During the First World War, this Georgian house, set in a magnificent deer-park, was transformed into a military hospital, becoming a sanctuary from the trenches for almost 300 soldiers.Heritage Let's begin with some route talk. When I last visited Dunham Massey for the other project, I travelled all the way to Altrincham from Liverpool Lime Street, changing in Manchester then took a bus out from there. This time, having consulted the ever useful Moovit app, I trained-it to Warrington then took a number 5 bus out to the house shaving a whole hour off the journey each way. Not that it was quite that easy: at the travel office I asked for a train+bus ticket and the clerk busked and just gave me a Warrington rover ticket for the other end which was entirely invalid for the journey so I had to pay the fair to the property again on the bus. On returning to said office to ask for my money back I was told that refunds due to clerical error required a £10 fee - so we pay them ten pounds even if they're the ones that make the mistake. Imagine that system in other retail situations. A complaints form is in the post.
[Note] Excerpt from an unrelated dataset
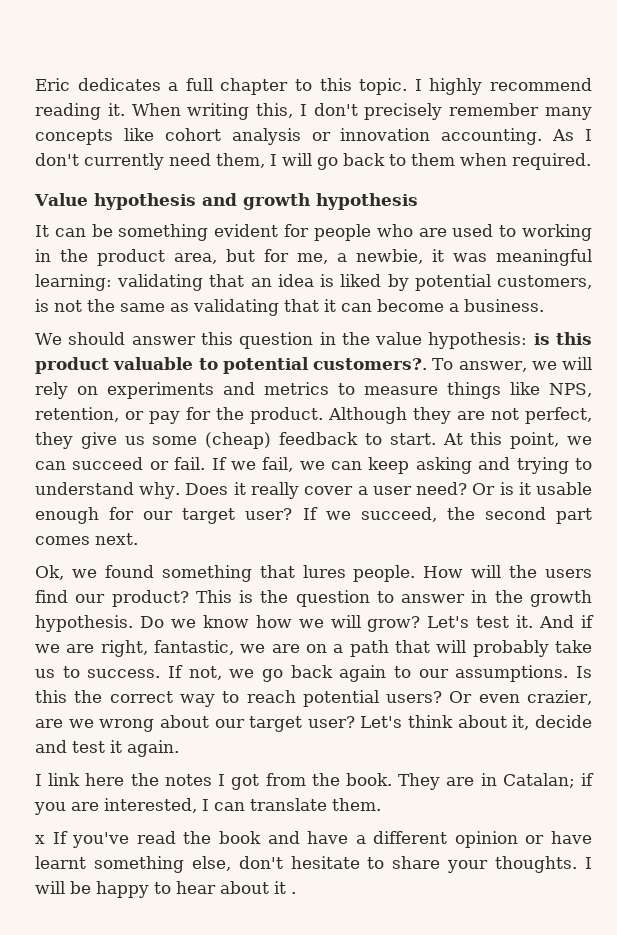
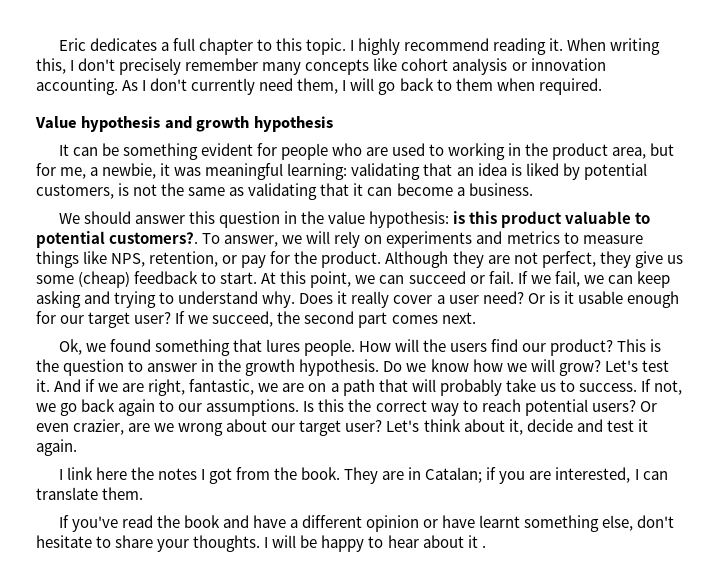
[35,835,45,844] x -> (144, 493) none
To mark the centenary we have turned the clock back. Discover what life was like for the patients and how members of the Grey family helped injured soldiers to recuperate. Spend time in the ward, nurses’ station, and operating theatre as you experience the Stamford Hospital as it once was.
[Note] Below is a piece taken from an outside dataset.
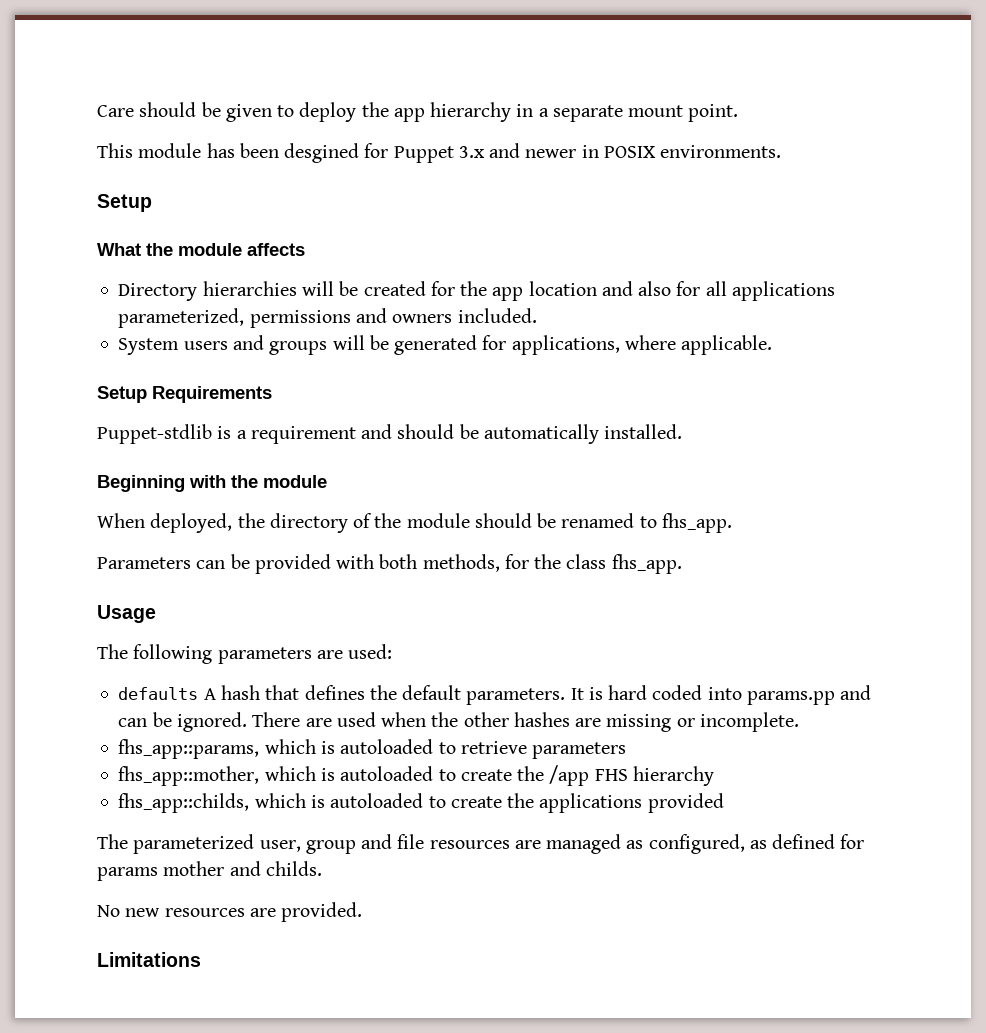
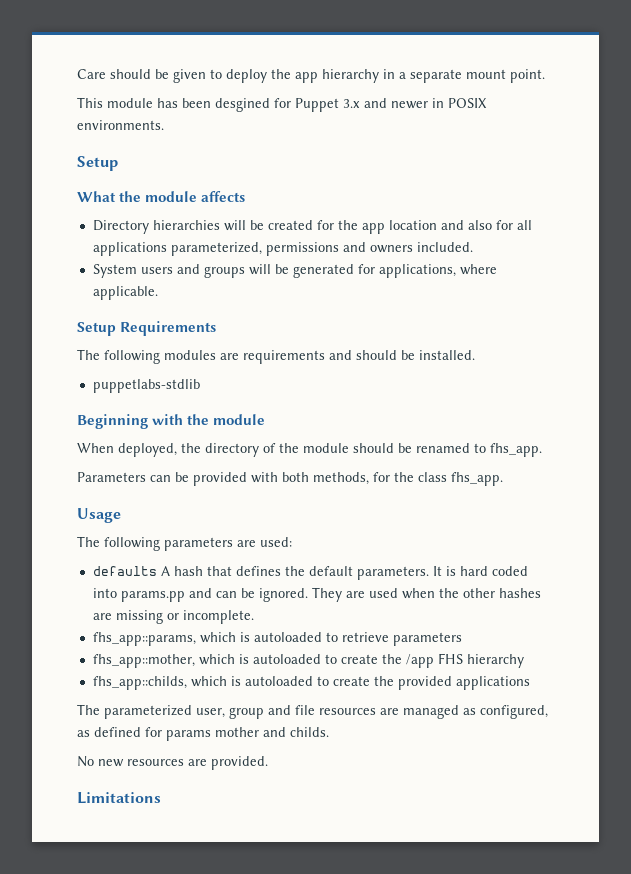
[97,424,356,444] Puppet-stdlib is a requirement -> [77,349,325,364] The following modules are requirements
[483,424,599,444] automatically -> (415, 355) none
(683, 431) none -> [92,379,200,393] // puppetlabs-stdlib
[252,712,301,727] There -> [311,587,342,602] They
[539,793,724,813] applications provided -> [397,676,530,690] provided applications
Dunham Massey has one of the North’s great gardens, with plenty to inspire throughout the year, including a stunning rose garden and one of Britain’s finest winter gardens.
Dunham Massey's the first place I've used my National Trust membership card which arrived in the post on Saturday. The covering letter is short but still somehow made me weep. It says, "This is the start of something exciting. Goosebumps, wonderful memories and many stories to share [...] Your membership isn't just the beginning of your journey with the National Trust. It's the start of finding a a place you love." Even if that wasn't written by Sharon Pickford, Members and Donors Director despite the letter having her facsimile signature and instead someone in the publicity department, it's still just the sort of poignant Doctorish sentiment which I needed, for various reasons, at the moment I read the words. This is very much the reverse of "You wouldn't want to be a member of any club that would have you as a member."
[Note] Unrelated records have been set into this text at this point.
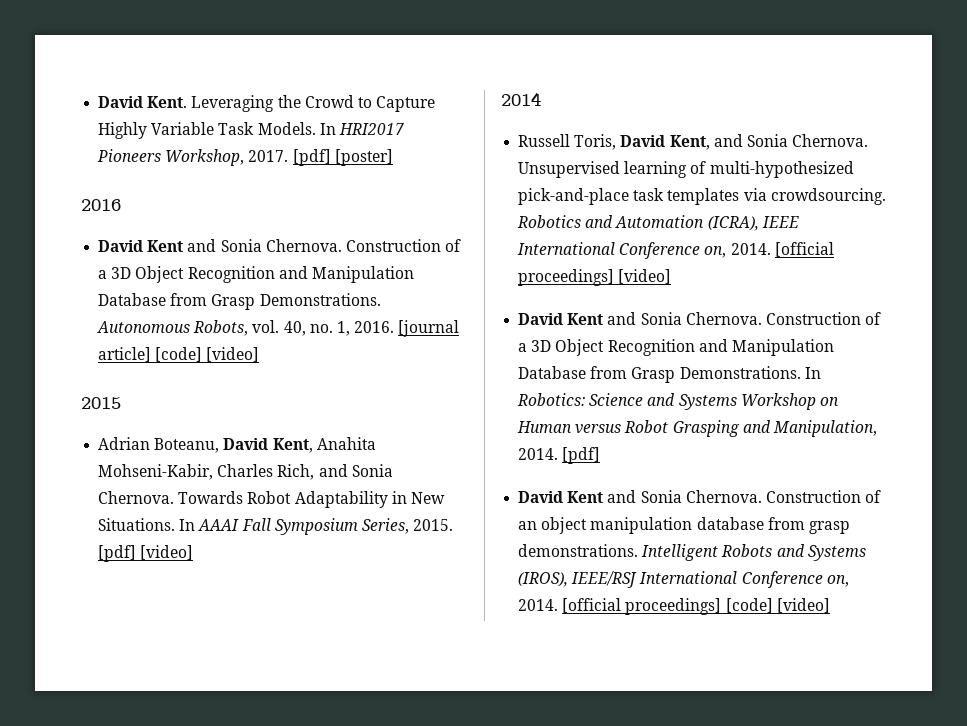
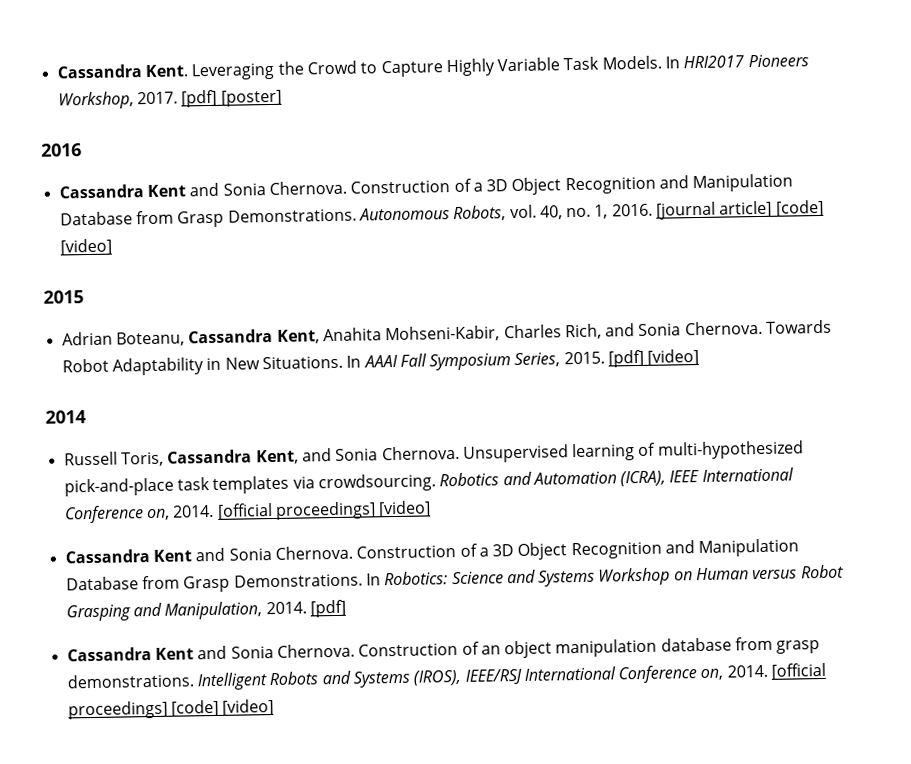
[98,96,144,108] David -> [56,64,142,79] Cassandra
[98,240,144,252] David -> [58,184,144,199] Cassandra
[223,438,269,450] David -> [188,328,274,344] Cassandra
[620,135,666,147] David -> [167,449,253,464] Cassandra
[518,313,564,325] David -> [64,549,150,564] Cassandra
[518,491,564,503] David -> [66,647,152,662] Cassandra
As you can see from the above synopsis, the house has changed dramatically since my last visit. Whereas then it was about displaying the history of the house across the generations, and I urge you to revisit that entry for a potted history of the building and its inhabitants, currently the interior has been changed to reflect a single three year period in its history, when the ground floor rooms were transformed into hospital wards and operating theatres and the then current owners of the house, the Stamfords and Greys aided in the care of soldiers who were broken and ripped apart by the war. Based on photographs and eye witness accounts, halls have been turned into a replica ward, recreation room and nurses quarters with an operating theatre set up at the bottom of a stairwell, the upstairs rooms largely changed too to recreate how the living areas would have been like at that time.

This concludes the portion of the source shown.